Thank you again for considering my questions. I’ve asked locally to our ID and other PCPs and hospitalists and we are a bit divided and I don’t see any research specific to help guide. I know you don’t know me but I feel like I know you (and Vincent and crew on TWIV!) very well!
Good evening Dr. Griffin
Just listened to an Andy Slavitt podcast with Johns Hopkins epidemiologist Jennifer Nuzzo. Very worthwhile discussion of post-vaccination infection (note that I don’t use the word “breakthrough.”) There was some discussion as well about boosters and my impression was that global vaccine equity plays too small a role in the booster decision. But that’s not where my two questions for you lie.
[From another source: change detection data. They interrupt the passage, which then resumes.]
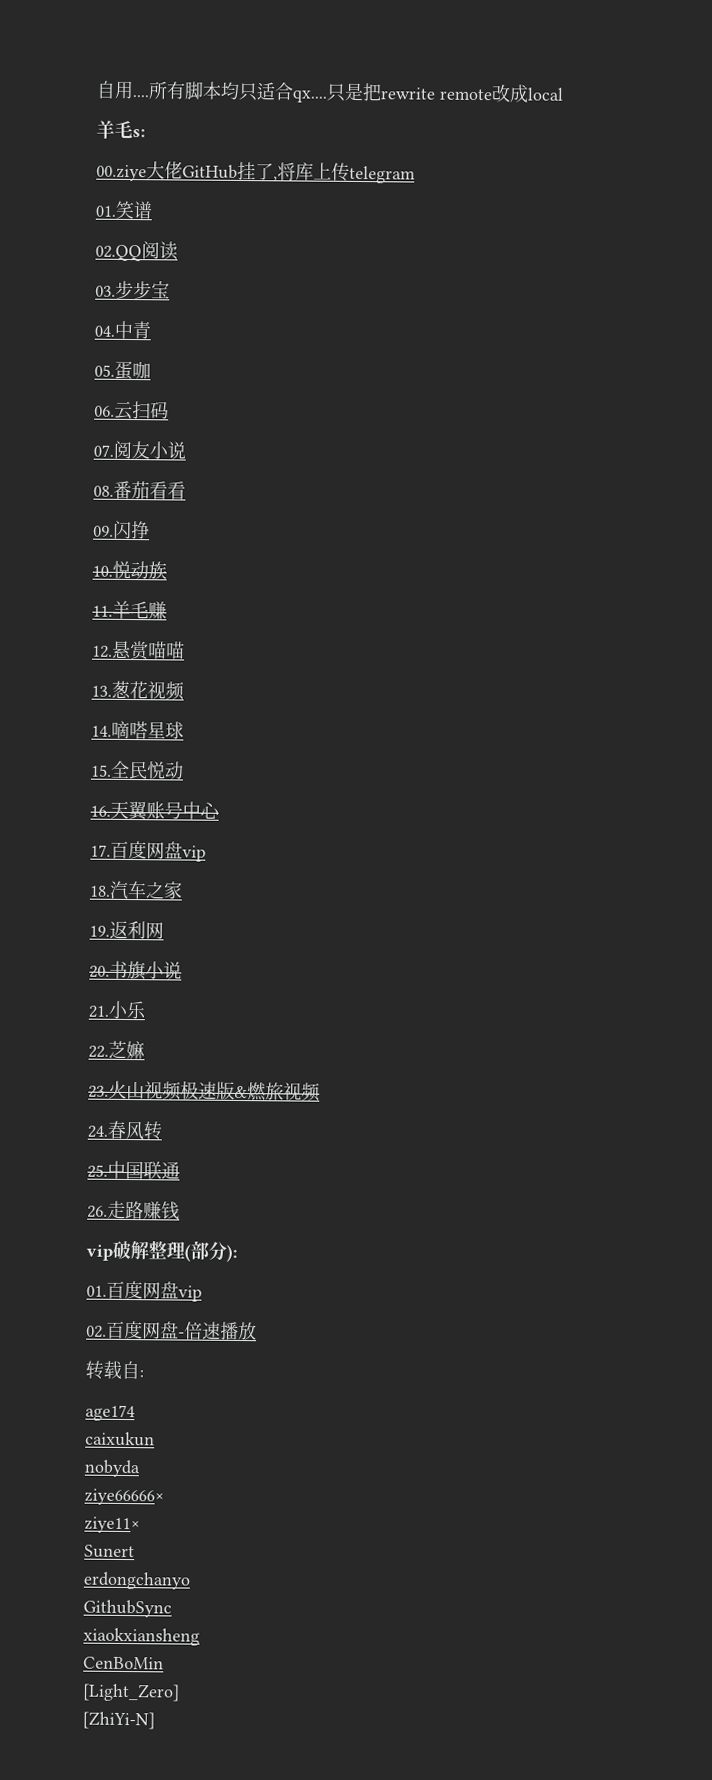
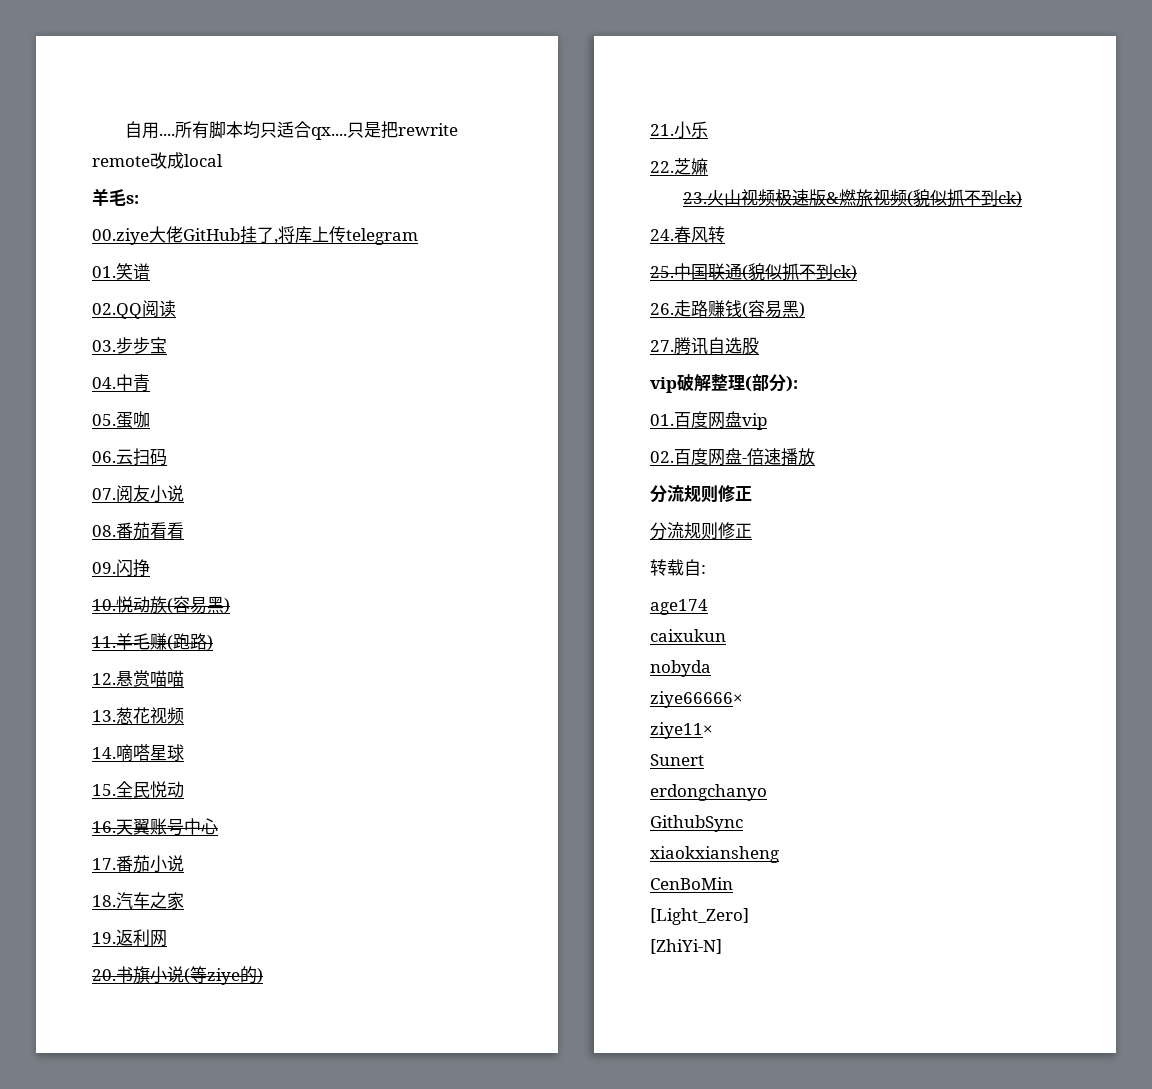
(167, 570) none -> [167,596,230,614] (容易黑)
(167, 610) none -> [167,633,213,651] (跑路)
[110,840,206,862] 百度网盘vip -> [116,855,184,873] 番茄小说
(182, 970) none -> [184,966,263,985] (等ziye的)
(321, 1092) none -> [907,189,1023,207] (貌似抓不到ck)
(180, 1170) none -> [742,263,857,281] (貌似抓不到ck)
(180, 1211) none -> [742,300,805,318] [650,337,759,355] (容易黑) // 27.腾讯自选股
(257, 1331) none -> [650,485,752,503] [650,522,752,540] // 分流规则修正 // 分流规则修正

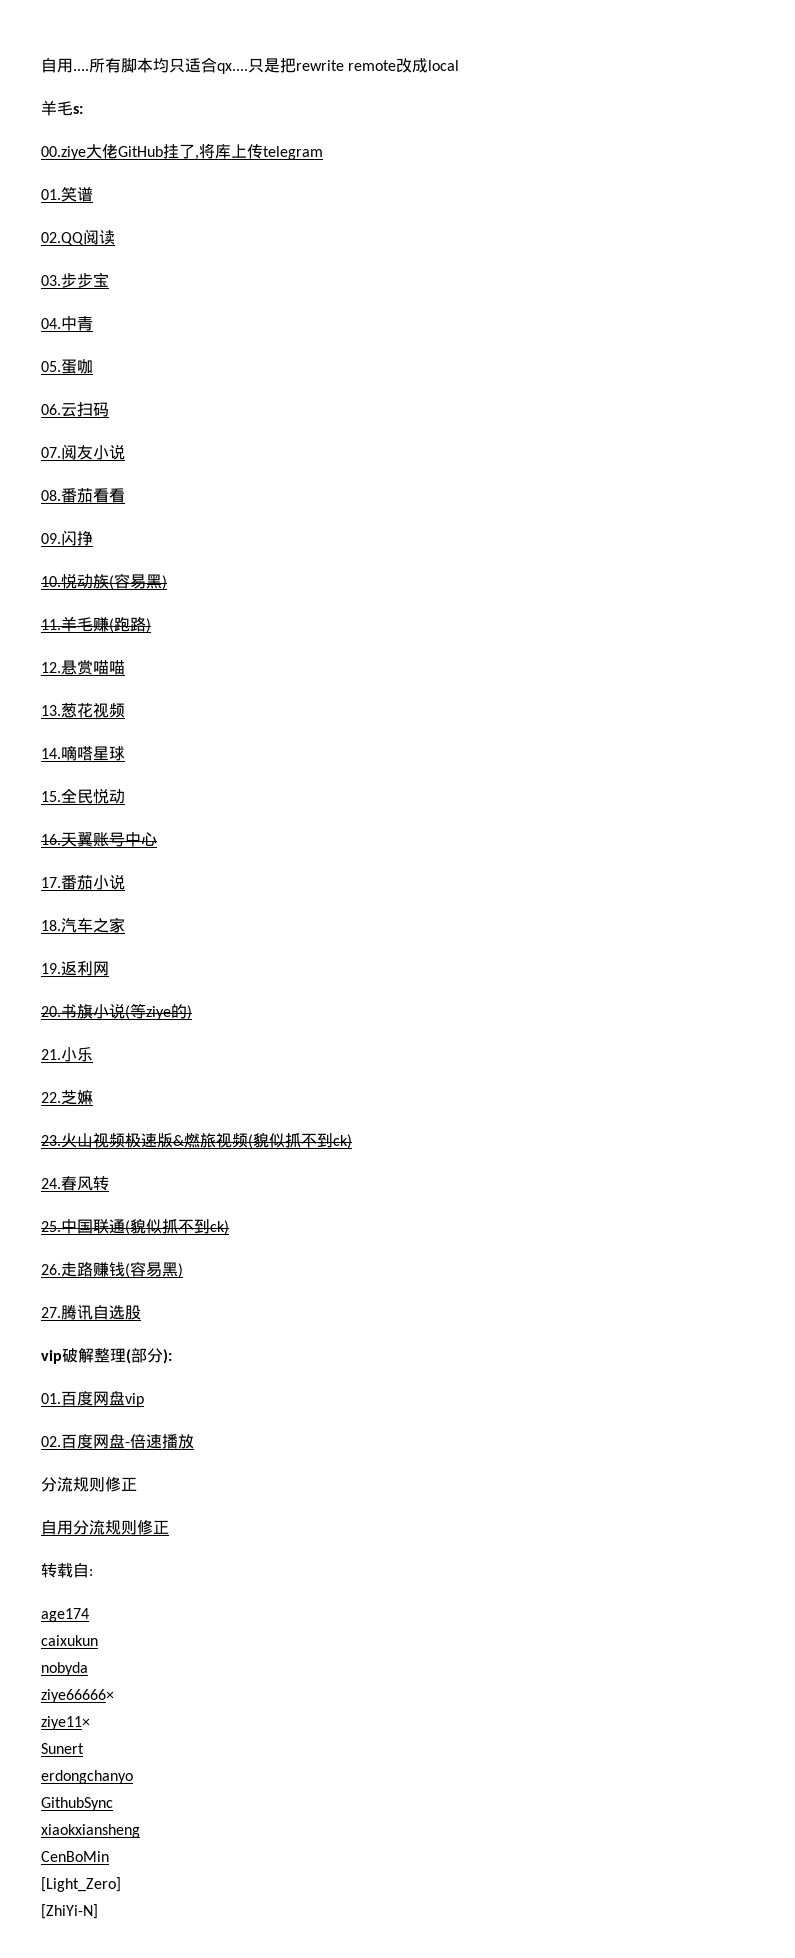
(752, 493) none -> [41,1520,73,1535] 自用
After the interview was over Slavitt opined on several Covid-related matters. He did a good job explaining waning (neutralizing) antibodies and memory T cells responding to viral attack. He then went on to say that the memory B cell and T cell response is slower to appear and that could lead to symptoms and disease before full immune response kicks in. His argument for boosters is that those antibodies that appear directly after a boost will afford more protection against symptoms and disease. If you’re dead set against symptoms then a boost is your thing. Is this correct? To his credit, Slavitt gives a very well articulated discussion on the pros and cons (politically and medically) of boosters. He feels that boosting the immunocomprised, vulnerable elderly and health care workers in the US is fair. Boosting everyone else before the rest of the world has vaccine access is not.
Second question: Slavitt said that smarter people than he are pushing for the J&J vaccinated (of which I am one) to get an mRNA vaccine. Where is the data that supports this? And would it be one dose or two?
Dr. Griffin, many thanks to you and Dr. Racaniello for the hard work you put into your podcasts and updates. These are absolutely the most informative and reliable reports of all that I subscribe to (and that is many!) They also rate high as info-tainment.
the retired molecular biologist from way western MA and grandmother to the epitope-obsessed grandson.